Dias depois, entra em sua sala um senhor muito preto de voz mansa e educada. Ela lhe pergunta o que deseja. Ele diz que tem hora marcada com o coordenador . Ela consulta a agenda e pergunta o seu nome . Ele diz : Milton Santos. Como “amarelar” ela não podia, simplesmente “acinzentou” e, toda nervosa, oferece – lhe água e café e a melhor poltrona da recepção . Pede licença e corre para avisar o chefe . Este imediatamente vem recebê – lo com toda a pompa . Ele, como sempre, sorrindo docemente com profunda compreensão e serenidade do espanto dela e das mesuras de seu chefe.

Fecha – se a porta atrás de ambos e ela, afoita, me liga . Eufórica e orgulhosa diz: “Sueli, ele é preto ! “É verdade . Durante anos, ouvindo falar dele nunca soubemos que era preto. Se alguém nos disse, não creio que estávamos prontas para ouvir e realizar em nossas mentes, à época, ainda condicionadas pelo racismo, que um negro era grande referência teórica de todos aqueles brancos. Talvez de fato tenha também havido muitos silêncios em relação à sua cor, pois para alguns referir – se a ela poderia parecer rebaixá-lo à moda de um grande poeta brasileiro, frente a Machado de Assis, que no esforço de enaltecê-lo grafou: “Machado de Assis não é negro, é um grego. ”

 

Transitava, consciente dos contorcionismos que provocava, pela incorrespondência entre os estigmas que aprisionam o corpo negro e sua condição de scholar, ícone de excelência acadêmica, supostamente um atributo de corpos e mentes brancos . Tive a oportunidade de contar a ele essa historieta idiota sobre a minha descoberta de sua cor . Ele, com a complacência que só os sábios têm diante dos néscios, sorriu uma vez mais mansamente …

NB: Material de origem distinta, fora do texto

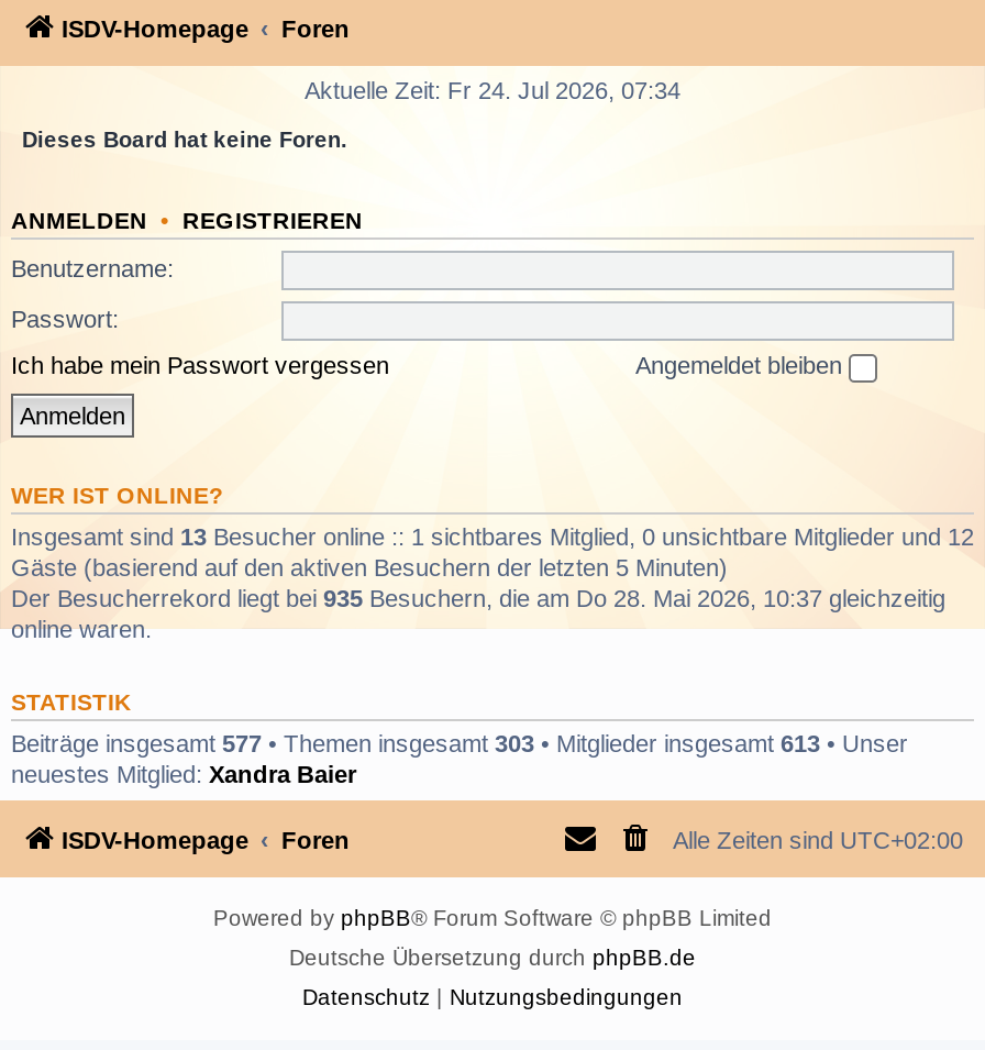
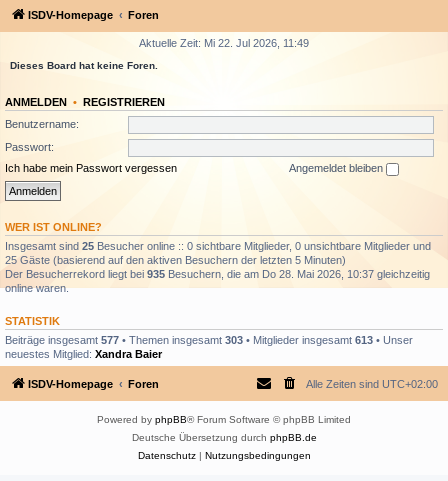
[305,77,680,103] Aktuelle Zeit: Fr 24. Jul 2026, 07:34 -> [139,37,309,49] Aktuelle Zeit: Mi 22. Jul 2026, 11:49
[11,522,974,580] Insgesamt sind 13 Besucher online :: 1 sichtbares Mitglied, 0 unsichtbare Mitglieder und 12 | Gäste (basierend auf den aktiven Besuchern der letzten 5 Minuten) -> [5,240,431,266] Insgesamt sind 25 Besucher online :: 0 sichtbare Mitglieder, 0 unsichtbare Mitglieder und | 25 Gäste (basierend auf den aktiven Besuchern der letzten 5 Minuten)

Foi e é muito respeitado. Mais pela impossibilidade de subtrair -lhe o reconhecimento à sua extraordinária produção . Mas pagou o preço pela inteligência rara, pela originalidade de seu pensamento e independência intelectual no sentido mais pleno da palavra; um produtor de conhecimento de alta excelência, numa terra em que preto deveria contentar -se em ser apenas objeto de estudo .

Por isso as principais homenagens que recebeu por sua contribuição ao pensamento mundial lhe foram feitas fora do país, em contraste com a bajulação constante de que gozam muitos intelectuais de menor porte ou sem o seu prestígio e importância internacional . Mas isso também evidencia um tipo de autonomia e de rigor acadêmico e intelectual que, ao não comportar o elogio fácil e servil a si mesmo e aos outros, o situou sempre na direção oposta desse senso comum.

A serenidade permanente, o sorriso manso e a fala educada contrastavam com a radicalidade das idéias e posições . Radicalidade entendida como o “tomar as coisas pela raiz” e não se permitir concessões teóricas que conspurcassem princípios científicos e éticos . Igualmente, nenhuma condescendência ou confinamento a uma negritude redutora da expressão de sua inteireza humana como prefeririam muitos.

Nas poucas vezes em que tive o privilégio de encontrá -lo e ouvi-lo sobre a questão racial, havia um não -dito no qual reverberava para mim a célebre frase do poeta nigeriano Soyinka :”O tigre não lardeia a sua tigretude, ele simplesmente ataca”. Negritude, no seu caso, não carecia de afirmação, era pura expressão de racionalidade e sensibilidade humanas em sua acepção maior, construídas possivelmente graças à “permanente vigília” que, conforme ele enfatizava, “o fato de ser negro o conduzia”. Negritude concebida e manejada com um instrumento de refinamento e de percepção, apropriação e projeção do território e do humano em toda a sua complexidade.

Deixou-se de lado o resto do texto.